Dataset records
━━━━━━━━

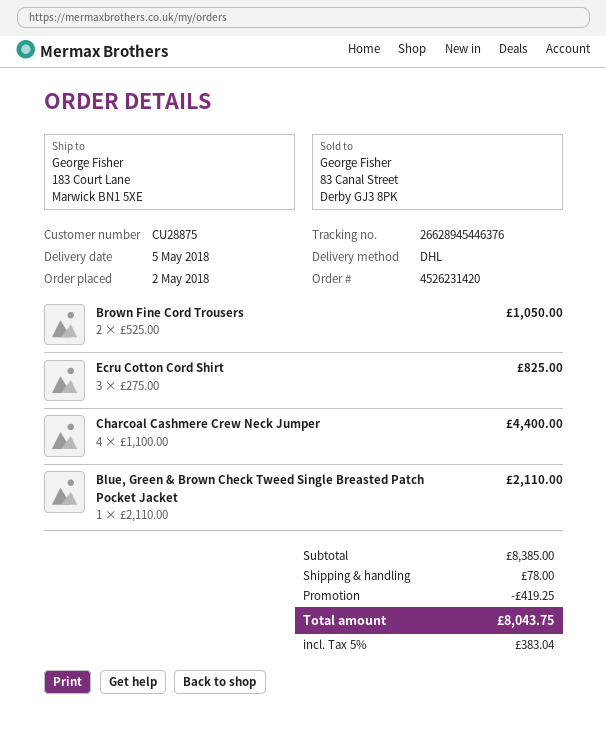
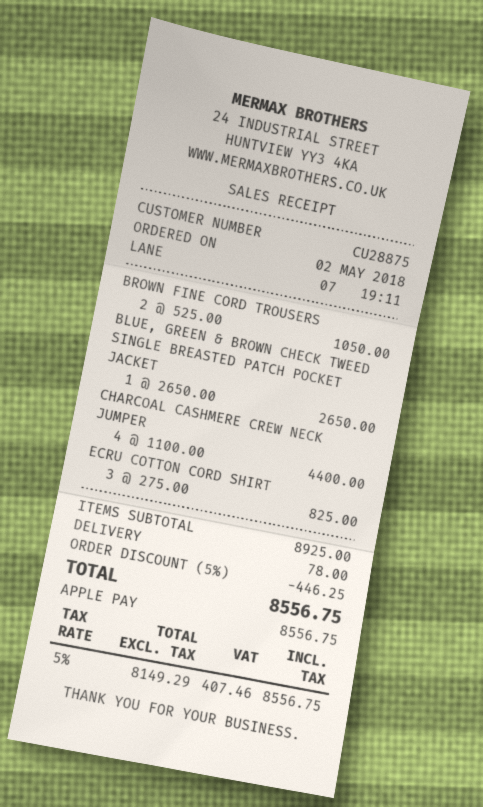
Blue, Green & Brown Check Tweed Single Breasted Patch Pocket Jacket: 1 x 2110.00 = 2110.00 -> 1 x 2650.00 = 2650.00
subtotal: 8385.00 -> 8925.00
discount: 419.25 -> 446.25
tax: 5% = 383.04 -> 5% = 407.46
total: 8043.75 -> 8556.75

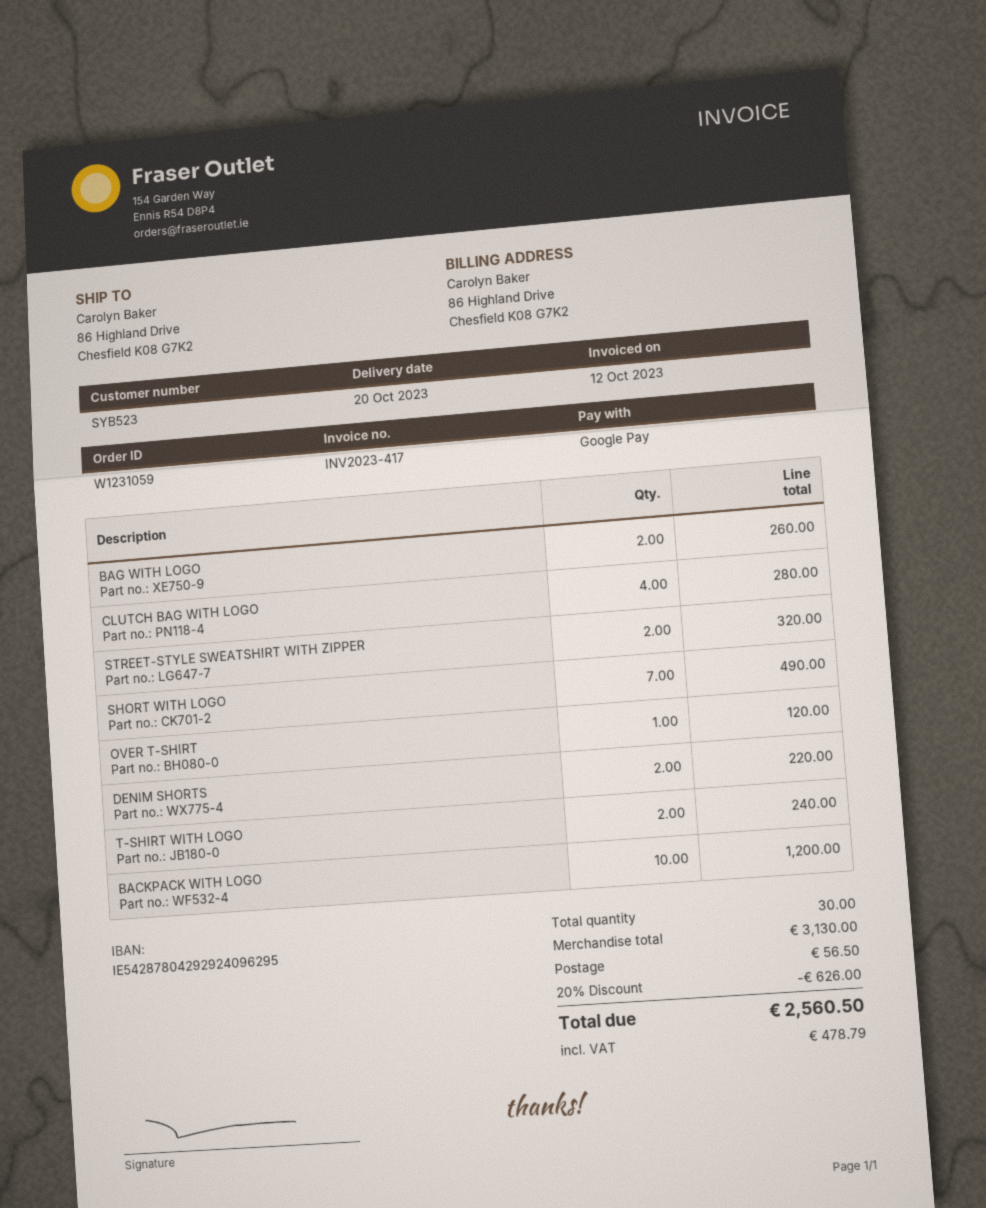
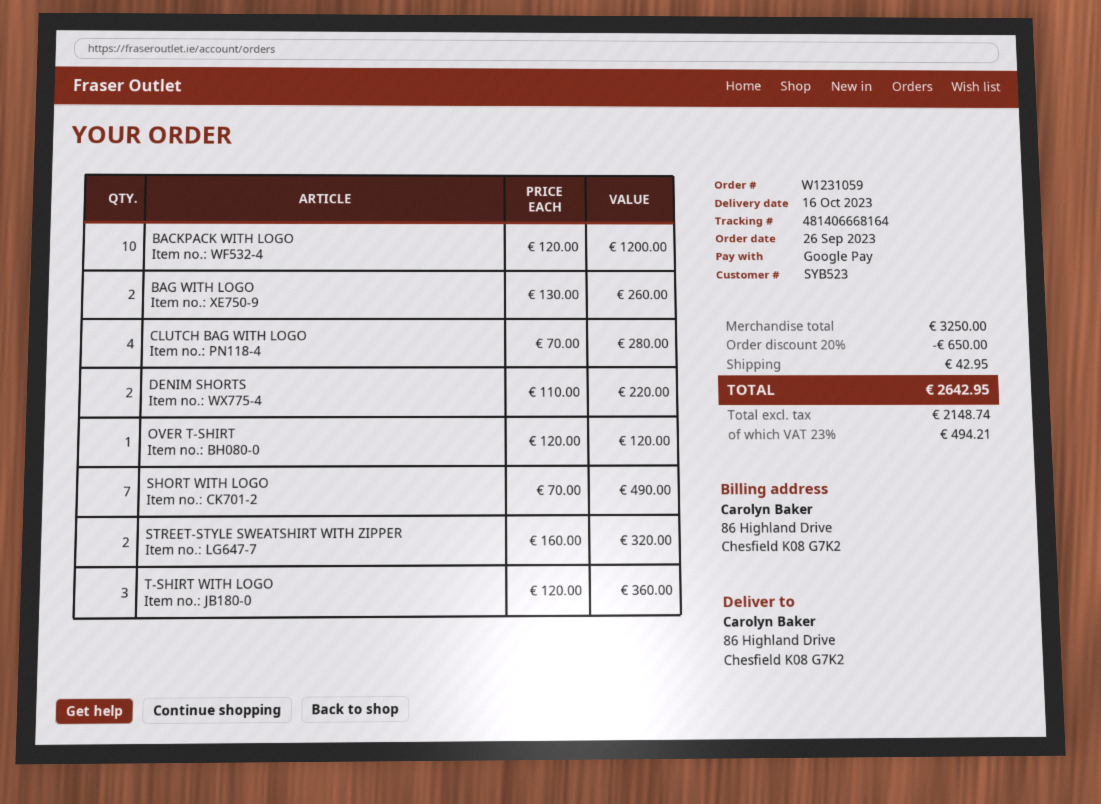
delivery date: 2023-10-20 -> 2023-10-16
T-SHIRT WITH LOGO: 2 for 240.00 -> 3 for 360.00
subtotal: 3130.00 -> 3250.00
discount: 20% = 626.00 -> 20% = 650.00
shipping: 56.50 -> 42.95
tax: 478.79 -> 494.21
total: 2560.50 -> 2642.95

━━━━━━━━

AIM OF THE TASK :: Nothing but the lines from the one holding "T-SHIRT WITH LOGO: 2" to the end of the entries should be output, each exactly as it appears.

RESULT BELOW ::
T-SHIRT WITH LOGO: 2 for 240.00 -> 3 for 360.00
subtotal: 3130.00 -> 3250.00
discount: 20% = 626.00 -> 20% = 650.00
shipping: 56.50 -> 42.95
tax: 478.79 -> 494.21
total: 2560.50 -> 2642.95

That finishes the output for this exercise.